- **WHAT THE TASK REQUIRES**
Take the line that contains "G*U*I 815214 GG EMBLEM MEDIUM TOTE BAG BEIGE" as the first line and the last line of the records as the end. Please set down everything in that range exactly.

§ §

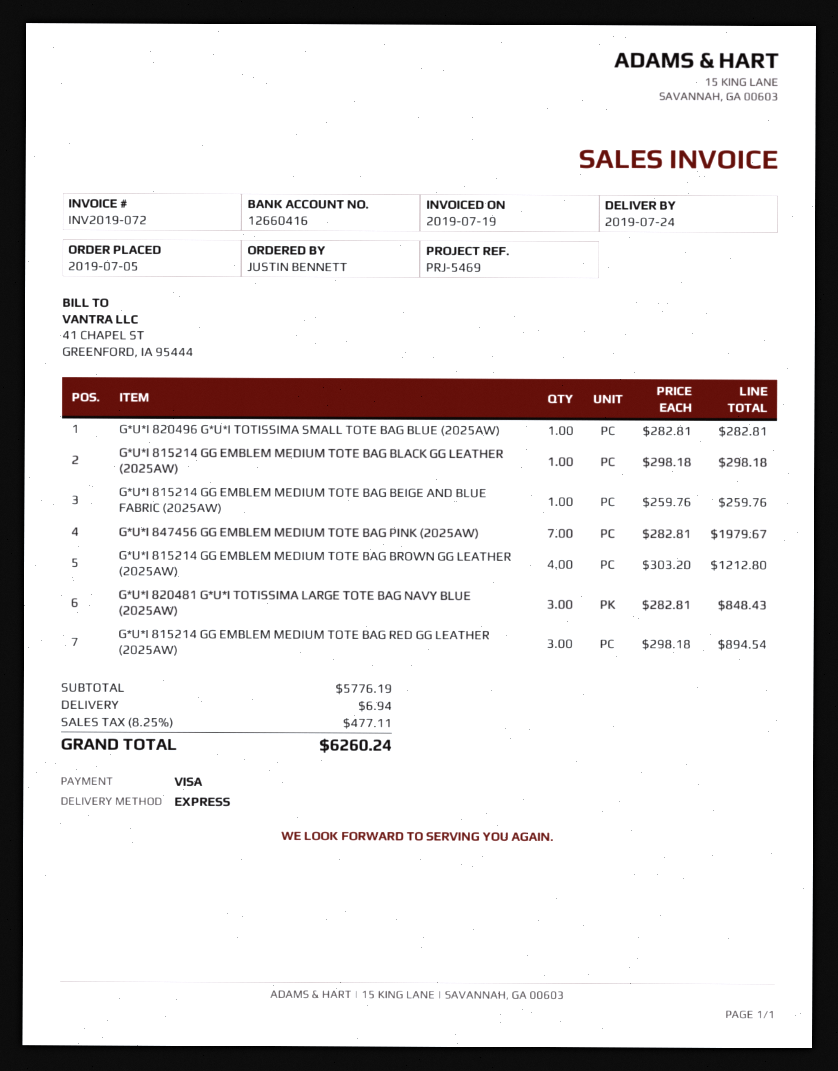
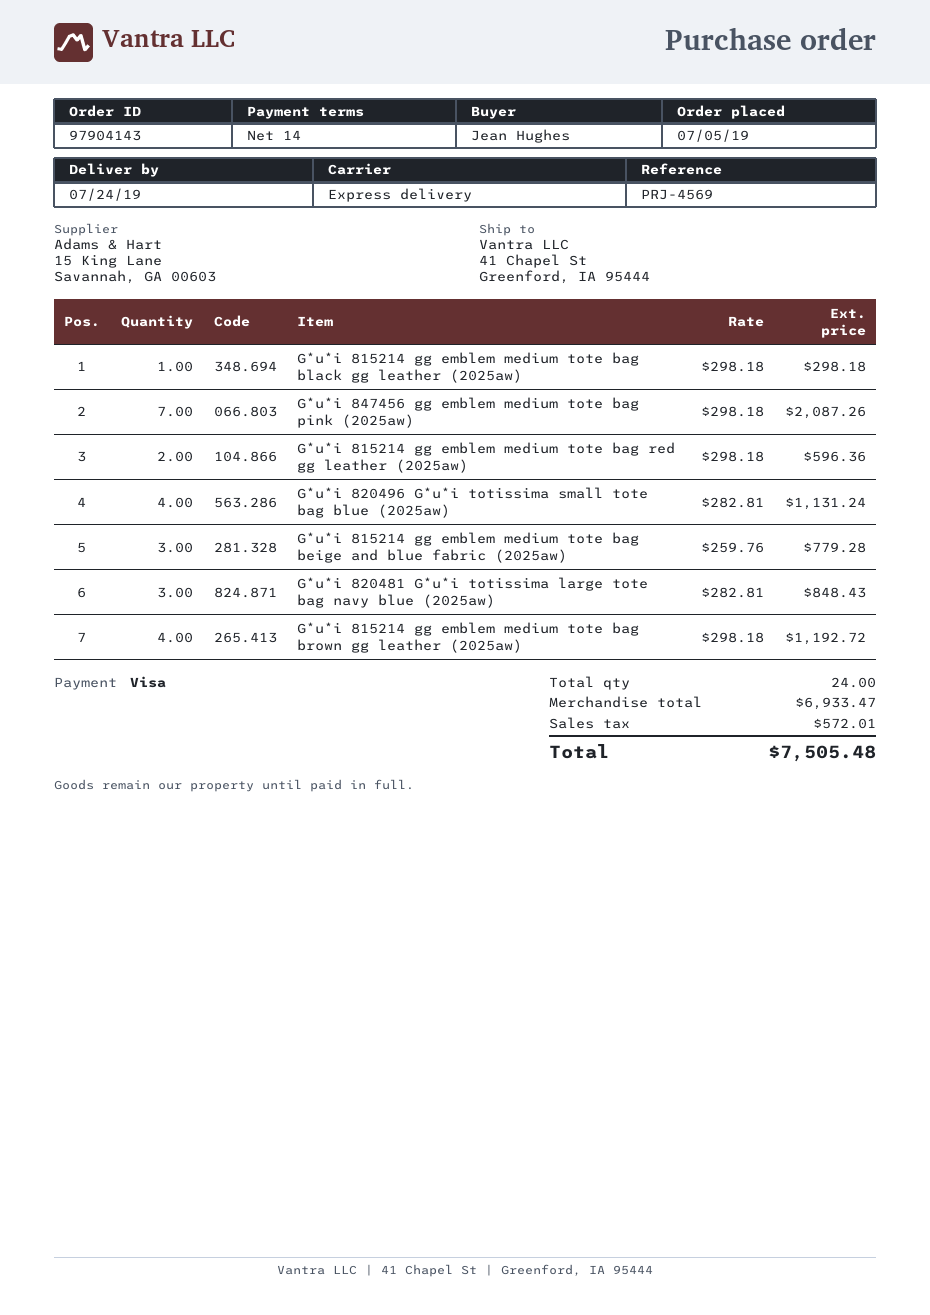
reference: PRJ-5469 -> PRJ-4569
ordered by: JUSTIN BENNETT -> Jean Hughes
G*U*I 820496 G*U*I TOTISSIMA SMALL TOTE BAG BLUE (2025AW): 1 x 282.81 = 282.81 -> 4 x 282.81 = 1131.24
G*U*I 815214 GG EMBLEM MEDIUM TOTE BAG BEIGE AND BLUE FABRIC (2025AW): 1 x 259.76 = 259.76 -> 3 x 259.76 = 779.28
G*U*I 847456 GG EMBLEM MEDIUM TOTE BAG PINK (2025AW): 7 x 282.81 = 1979.67 -> 7 x 298.18 = 2087.26
G*U*I 815214 GG EMBLEM MEDIUM TOTE BAG BROWN GG LEATHER (2025AW): 4 x 303.20 = 1212.80 -> 4 x 298.18 = 1192.72
G*U*I 815214 GG EMBLEM MEDIUM TOTE BAG RED GG LEATHER (2025AW): 3 x 298.18 = 894.54 -> 2 x 298.18 = 596.36
subtotal: 5776.19 -> 6933.47
shipping: 6.94 -> none
tax: 477.11 -> 572.01
total: 6260.24 -> 7505.48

§ §

- **RESPONSE BELOW**
G*U*I 815214 GG EMBLEM MEDIUM TOTE BAG BEIGE AND BLUE FABRIC (2025AW): 1 x 259.76 = 259.76 -> 3 x 259.76 = 779.28
G*U*I 847456 GG EMBLEM MEDIUM TOTE BAG PINK (2025AW): 7 x 282.81 = 1979.67 -> 7 x 298.18 = 2087.26
G*U*I 815214 GG EMBLEM MEDIUM TOTE BAG BROWN GG LEATHER (2025AW): 4 x 303.20 = 1212.80 -> 4 x 298.18 = 1192.72
G*U*I 815214 GG EMBLEM MEDIUM TOTE BAG RED GG LEATHER (2025AW): 3 x 298.18 = 894.54 -> 2 x 298.18 = 596.36
subtotal: 5776.19 -> 6933.47
shipping: 6.94 -> none
tax: 477.11 -> 572.01
total: 6260.24 -> 7505.48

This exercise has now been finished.